A Taste of Magic by Andre Norton


  The creature’s bill opened again, but this time no cry issued forth. It was captivated by the simple magic of the light-ball, and its beak was open in surprise and awe, and its great, dark eyes locked on to the glow.

  Alysen slid an arm around what passed for the creature’s shoulders. It did not break its gaze upon my magic, but it settled back a little, accepting Alysen’s gentle grip. Then it slowly raised a webbed arm, its small hand held out, palm up and talons flexing, reaching for the ball.

  I wrapped my mind around the blue glow and tugged a piece of it away, shaping it into a ball the size of a cherry and letting that piece come to rest on the creature’s upturned palm. It purred softly and studied the small glow.

  “Leafbud,” Alysen whispered. “Protect my new friend with a leafbud.”

  “That is what I intend to do,” I returned, “if the powder Bastien gave me is strong enough.

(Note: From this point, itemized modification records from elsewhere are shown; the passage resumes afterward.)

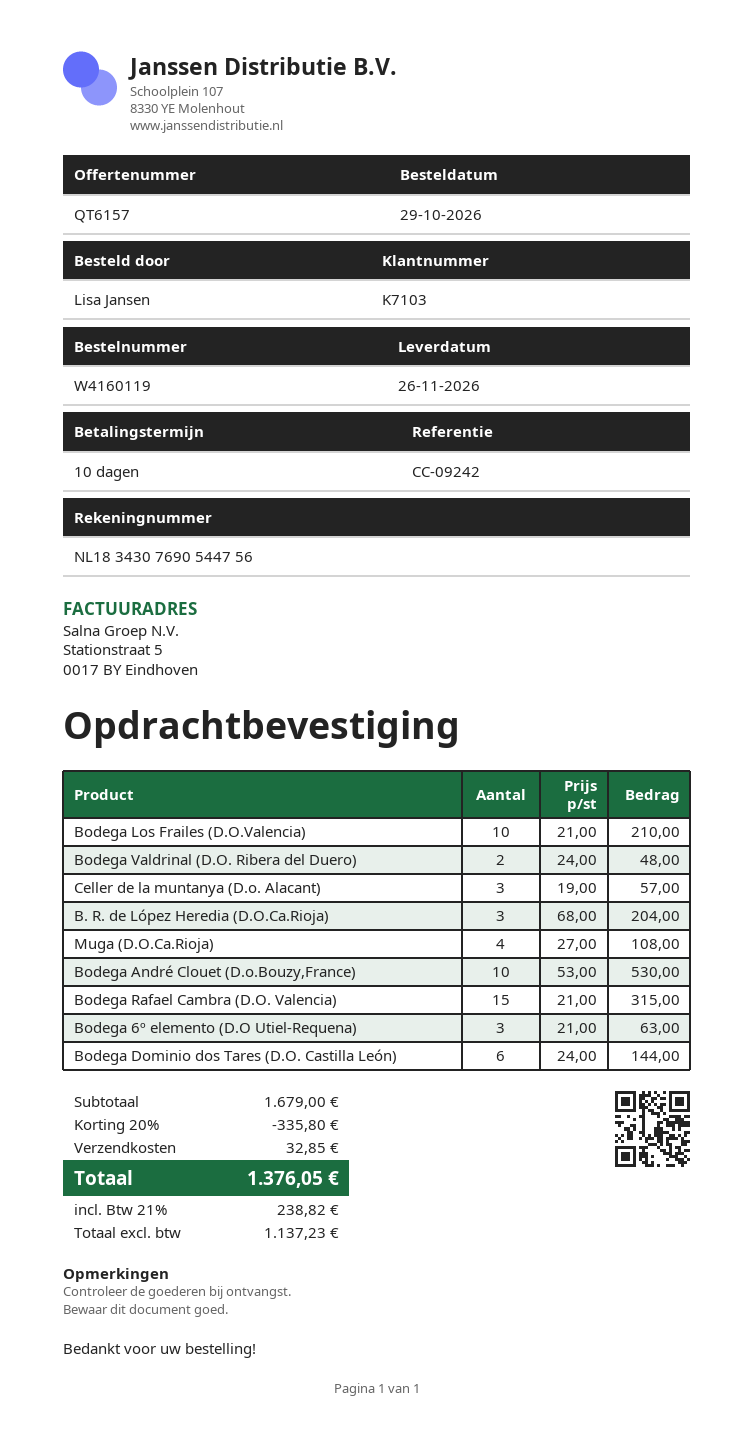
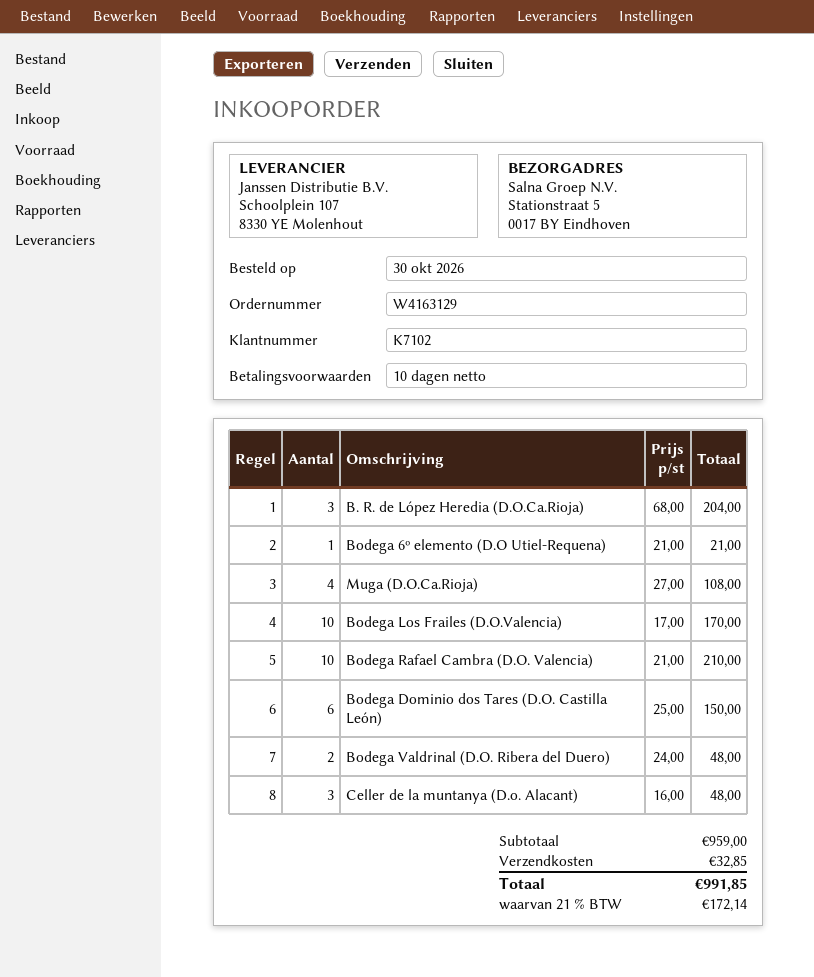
order number: W4160119 -> W4163129
order date: 2026-10-29 -> 2026-10-30
customer number: K7103 -> K7102
Bodega Los Frailes (D.O.Valencia): 10 x 21.00 = 210.00 -> 10 x 17.00 = 170.00
Celler de la muntanya (D.o. Alacant): 3 x 19.00 = 57.00 -> 3 x 16.00 = 48.00
Bodega André Clouet (D.o.Bouzy,France): 10 x 53.00 = 530.00 -> none
Bodega Rafael Cambra (D.O. Valencia): 15 x 21.00 = 315.00 -> 10 x 21.00 = 210.00
Bodega 6º elemento (D.O Utiel-Requena): 3 x 21.00 = 63.00 -> 1 x 21.00 = 21.00
Bodega Dominio dos Tares (D.O. Castilla León): 6 x 24.00 = 144.00 -> 6 x 25.00 = 150.00
subtotal: 1679.00 -> 959.00
discount: 20% = 335.80 -> none
tax: 21% = 238.82 -> 21% = 172.14
total: 1376.05 -> 991.85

There is a fose-bear out there and…” I tasted the air, trying to determine how far away the bear prowled. I scented the monster, but it was not yet threateningly close. Perhaps it hadn’t picked up my own scent and I’d worried for nothing. Still, I’d already emptied the powder into my wyse-globe.

  I sucked in a breath and looked to the larger blue glow. I changed its shape, forming a pointed stick that dripped dark blue motes and resembled a quill pen. I slid one hand under the creature’s left paw to steady it, then I mentally touched my magical pen to its right paw, outlining a leaf with a faint pulse of color. The sigil flashed bright then melted into its skin, leaving no trace. The intent of the leafbud enchantment was to cover the creature’s odor, replacing it with the scent of a fresh, green, uncurling leaf.

  I did not stop there. Next I directed the pen to draw a similar symbol on Alysen’s forehead, then on mine. The horses across the clearing, my magic could not reach. Too, I sensed the powder had been used up on these three sigils, and so I let the pen dissolve.

  The creature remained entranced with the small glowing orb on its right palm, apparently oblivious to the arcane mark I’d placed upon it.

  “I’ve named it,” Alysen said. “Grazti.”

  If the name carried some meaning or significance, I didn’t know it. I released the magic behind the small globe in Grazti’s hand. The creature blinked furiously, surprised and disappointed, then turned its attention to the other palm, sniffing where I’d penned the image of the leaf.

  “The fose-bear.” I drew Alysen’s attention away from the creature. “The horses still carry scent, and—”

  “I trust your leafbud, Eri.” She looked to the horses, then back to the creature. “Grazti is beautiful, don’t you agree?”

  I didn’t answer that, but I stretched out my hands. The small beast did not avoid my touch when I set my fingertips against the greasy feathers just above and between its eyes. As with Dazon, I strove to communicate, desiring to learn the creature’s intelligence. I tried to pick up its emotions and the concepts it thought about. Words were meaningless, but I detected goodwill, the need for fellowship, uncertainty of the future, and the sense that it had made a promise. To Alysen? To another of its kind? The thoughts seemed distorted, like speech that sounded muffled. I picked up the hint of urgency or purpose.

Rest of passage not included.